General discussion


Maybe not appropriate - but IMPORTANT

By mrafrohead ·
I honestly don't know if this is the place to post this type of thing, but I feel that all involved in the computer world should read this. I am refraining from making any personal opinion on this one as I feel that the message speaks for itself. This is a letter I got from Bugtraq in it's entirety.

_____ Begin message below _____


___ ___ ___ ___ _ ___ ___ ___ ___ ___ _ _ ___ ___ _______
/ __|/ _ \| _ ) _ ) | | __/ __| / __| __/ __| | | | _ \_ _|_ _\ \ / /
| (_ | (_) | _ \ _ \ |__| _|\__ \ \__ \ _| (__| |_| | /| | | | \ V /
\___|\___/|___/___/____|___|___/ |___/___\___|\___/|_|_\___| |_| |_|
"Putting the honey in honeynet since '98."

Several months ago, GOBBLES Security was recruited by the RIAA (
to invent, create, and finally deploy the future of antipiracy tools. We
focused on creating virii/worm hybrids to infect and spread over p2p nets.
Until we became RIAA contracters, the best they could do was to passively
monitor traffic. Our contributions to the RIAA have given them the power
to actively control the majority of hosts using these networks.

We focused our research on vulnerabilities in audio and video players.
The idea was to comeup with holes in various programs, so that we could
spread malicious media through the p2p networks, and gain access to the
host when the media was viewed.

During our research, we auditted and developed our hydra for the following
media tools:
mplayer (
WinAMP (
Windows Media Player (
xine (
mpg123 (
xmms (

After developing robust exploits for each, we presented this first part of
our research to the RIAA. They were pleased, and approved us to continue
to phase two of the project -- development of the mechanism by which the
infection will spread.

It took

This conversation is currently closed to new comments.

Thread display: Collapse - | Expand +

All Comments

Collapse -

Part 2

by mrafrohead In reply to Maybe not appropriate - b ...

Our system works by first infecting a single host. It then fingerprints a
connecting host on the p2p network via passive traffic analysis, and
determines what the best possible method of infection for that host would
be. Then, the proper search results are sent back to the "victim" (not the
hard-working artists who p2p technology rapes, and the RIAA protects). The
user will then (hopefully) download the infected media file off the RIAA
server, and later play it on their own machine.

When the player is exploited, a few things happen. First, all p2p-serving
software on the machine is infected, which will allow it to infect other
hosts on the p2p network.
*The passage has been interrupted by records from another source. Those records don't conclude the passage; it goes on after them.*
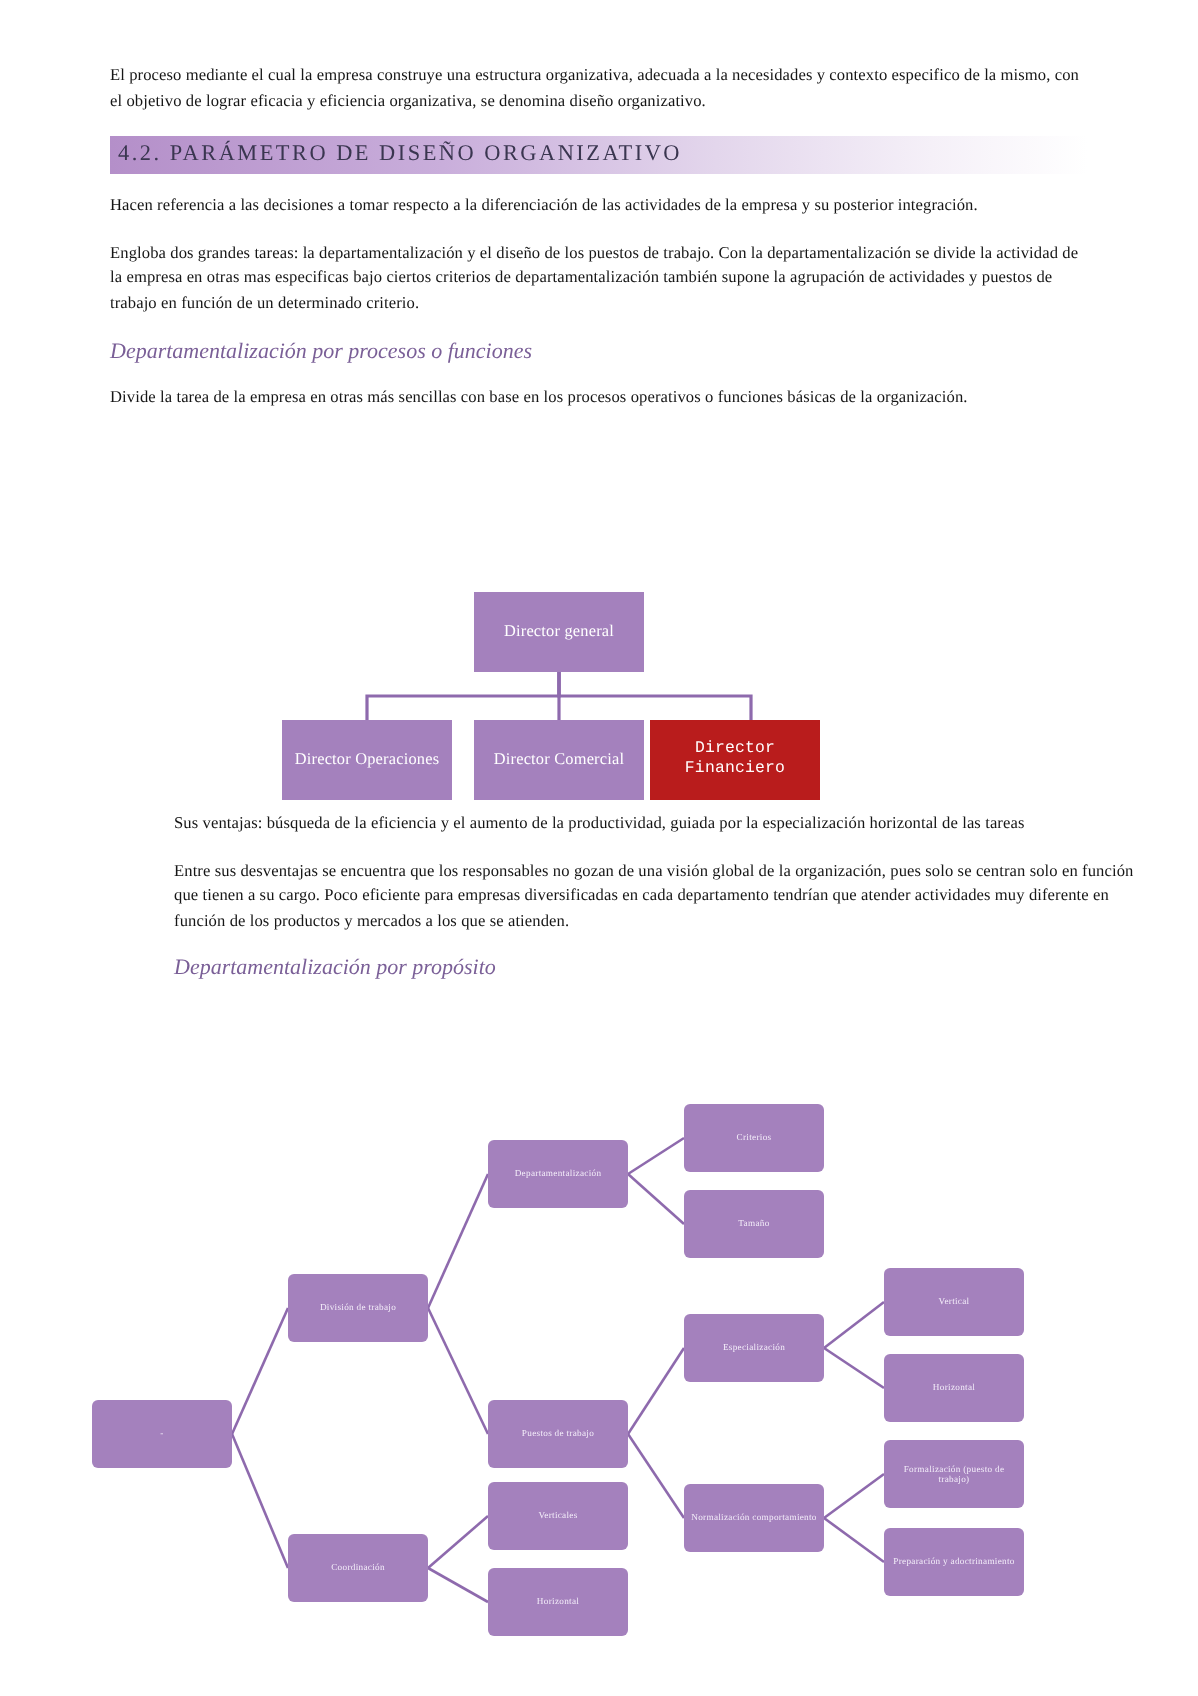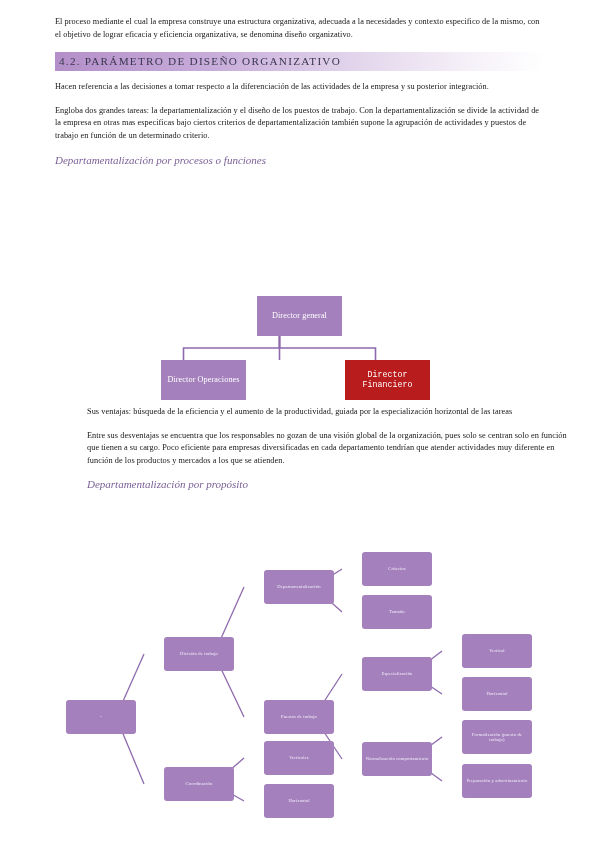"El proceso mediante el cual" .page { padding: 16px 55px 0 55px -> 32px 55px 0 55px }
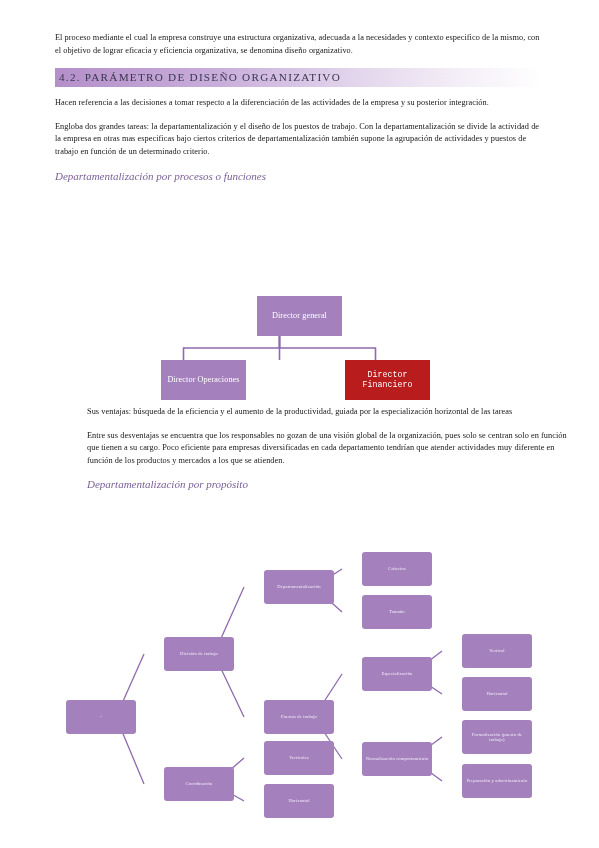"Divide la tarea de la" p.body-text { html: none -> <p>Divide la tarea de la empresa en otras más sencillas con base en los procesos operativos o funciones básicas de la organización.</p> }
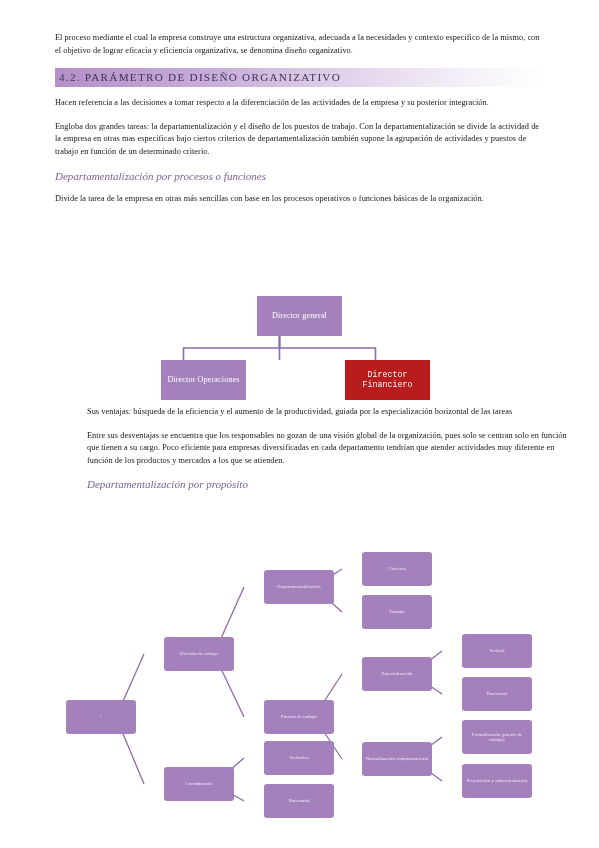"Director general" .orgbox { margin-left: 20px -> none }
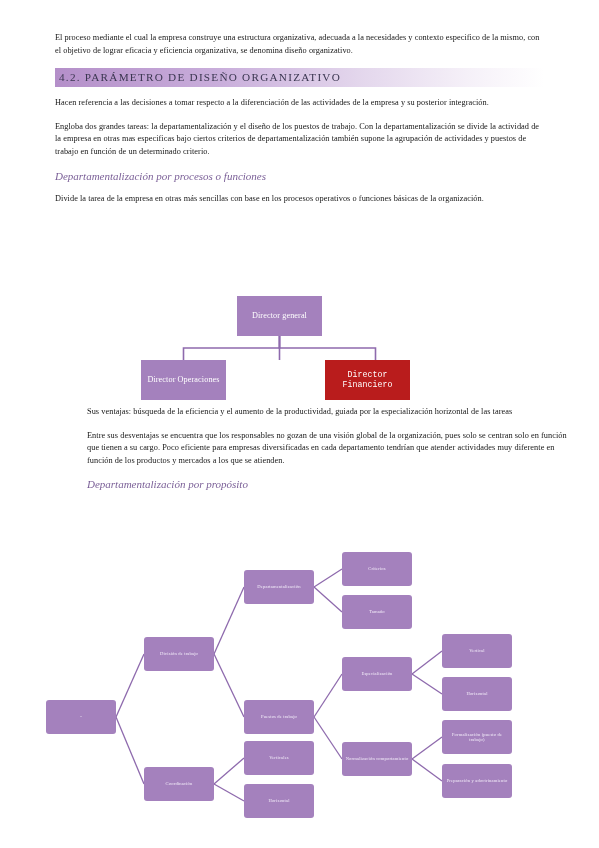"Director Comercial" div.orgbox { html: none -> <div> <span>Director Comercial</span> </div> }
Next, all media on the machine is cataloged, and
the full list is sent back to the RIAA headquarters (through specially
crafted requests over the p2p networks), where it is added to their records
and stored until a later time, when it can be used as evidence in criminal
proceedings against those criminals who think it's OK to break the law.

Our software worked better than even we hoped, and current reports indicate
that nearly 95% of all p2p-participating hosts are now infected with the
software that we developed for the RIAA.

Things to keep in mind:
1) If you participate in illegal file-sharing networks, your
computer now belongs to the RIAA.
2) Your BlackIce Defender(tm) firewall will not help you.
3) Snort, RealSecure, Dragon, NFR, and all that other crap
cannot detect this attack, or this type of attack.
4) Don't **** with the RIAA again, scriptkids.
5) We have our own private version of this hydra actively
infecting p2p users, and building one giant ddosnet.

Collapse -

Part 3 of 3

by mrafrohead In reply to Maybe not appropriate - b ...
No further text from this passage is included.